Beautiful Partnership
Heartthrob maestro and Houston Symphony extend partnership through 2021-22 season
It sounds like a beautiful partnership will continue. The Houston Symphony announced Thursday that it is has extended music director Andrés Orozco-Estrada's contract another three years. Orozco-Estrada, who came to the symphony with much fanfare in 2013 and was almost immediately dubbed the "heartthrob maestro," will continue to lead the orchestra through the 2021-22 season.
Before the extension, Orozco-Estrada was in the middle of a five-year contract.
He is the fourth Houston Symphony music director to hold the Roy and Lillie Cullen Chair, a position endowed in perpetuity by The Cullen Foundation. He is the symphony's 15th music director, the first Hispanic conductor to assume the post in the orchestra's 104-year history (he hails from Colombia), and, at only 39, remains one of the youngest conductors of a major symphony.
In reporting on Orozco-Estrada's hiring in 2013, then CultureMap reporter Joel Luks noted his background was important for a musical organization furiously working to adjust to Houston's changing demographics. Luks wrote:
What's distinctive about Orozco-Estrada, on top of having a sexy, hyphenated name that both hint and dim his foreign provenance (let's not dismiss that benefit for marketing departments) is that he's lived the immigrant story so essential to appreciating Houston's ethos. His South American heritage speaks to a rapid demographic shift; and his European artistic pedigree appeases those needing a dose of Western authenticity in the leader of an art form that stems from Germany, France and Italy.
In a press release, Orozco-Estrada said he plans to continue "to explore inspiring new works and projects that allow us to embrace new and loyal audiences as well as further our artistic growth.” Soon after assuming the position in 2013, Orozco-Estrada told CultureMap he hoped to make the Houston Symphony one of the top five orchestras in the world.

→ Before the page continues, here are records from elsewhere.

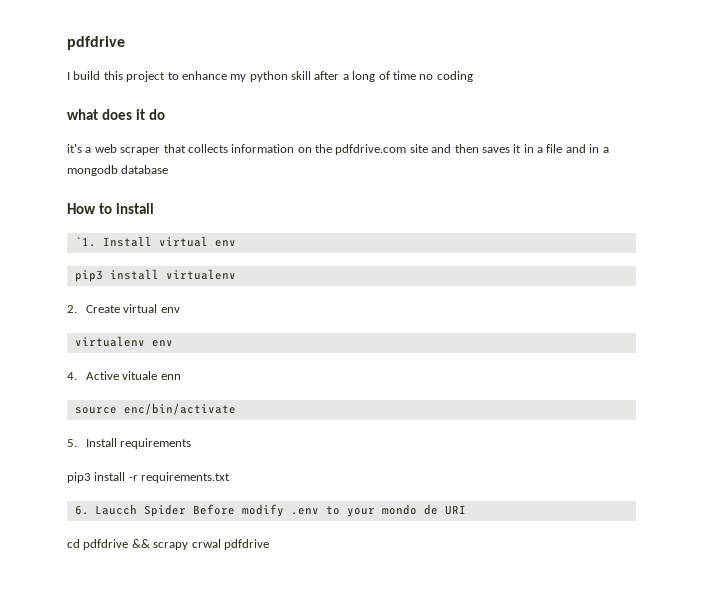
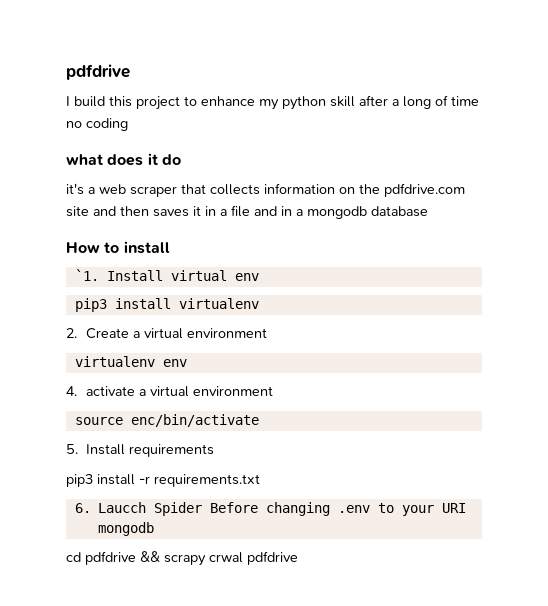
- 2. Create virtual env
+ 2. Create a virtual environment
- 4. Active vituale enn
+ 4. activate a virtual environment
- 6. Laucch Spider Before modify .env to your mondo de URI
+ 6. Laucch Spider Before changing .env to your URI mongodb

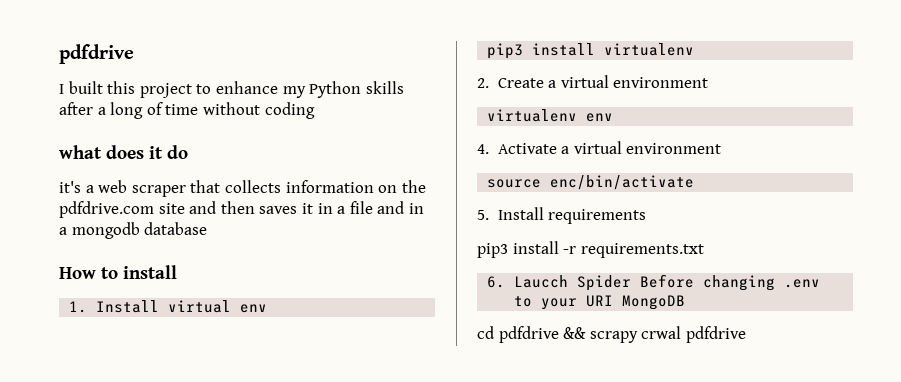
- I build this project to enhance my python skill after a long of time no coding
+ I built this project to enhance my Python skills after a long of time without coding
- `1. Install virtual env
+ 1. Install virtual env
- 4. activate a virtual environment
+ 4. Activate a virtual environment
- 6. Laucch Spider Before changing .env to your URI mongodb
+ 6. Laucch Spider Before changing .env to your URI MongoDB

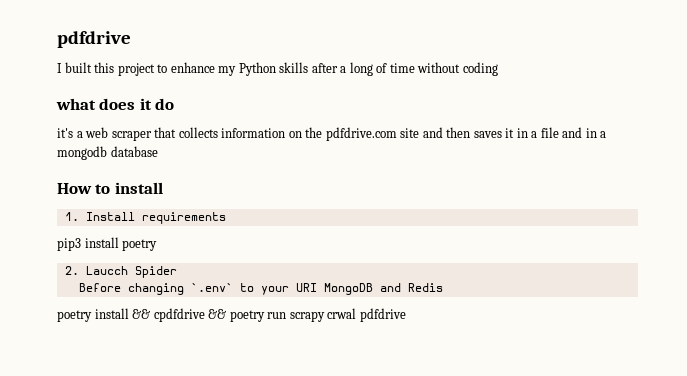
- 1. Install virtual env
- pip3 install virtualenv
- 2. Create a virtual environment
- virtualenv env
- 4. Activate a virtual environment
- source enc/bin/activate
- 5. Install requirements
+ 1. Install requirements
- pip3 install -r requirements.txt
- 6. Laucch Spider Before changing .env to your URI MongoDB
- cd pdfdrive && scrapy crwal pdfdrive
+ pip3 install poetry
+ 2. Laucch Spider
+ Before changing `.env` to your URI MongoDB and Redis
+ poetry install && cpdfdrive && poetry run scrapy crwal pdfdrive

Orozco-Estrada, who is known for his enthusiastic conducting style, will lead two programs this weekend marking the conclusion of his three-season cycle of all nine Beethoven symphonies, which began in his inaugural season. The orchestra will perform and Symphonies No. 6 & 7 and a new, semi-staged production of Beethoven's Fidelio on March 31 and April 2.
The announcement comes on the heels of the international release of the Houston Symphony’s and Orozco-Estrada’s most recent recording of Dvořák’s Symphony No. 9, part of a 3-disc series featuring Dvořák’s last four symphonies. It is Orozco-Estrada’s first commercial recording project with the orchestra.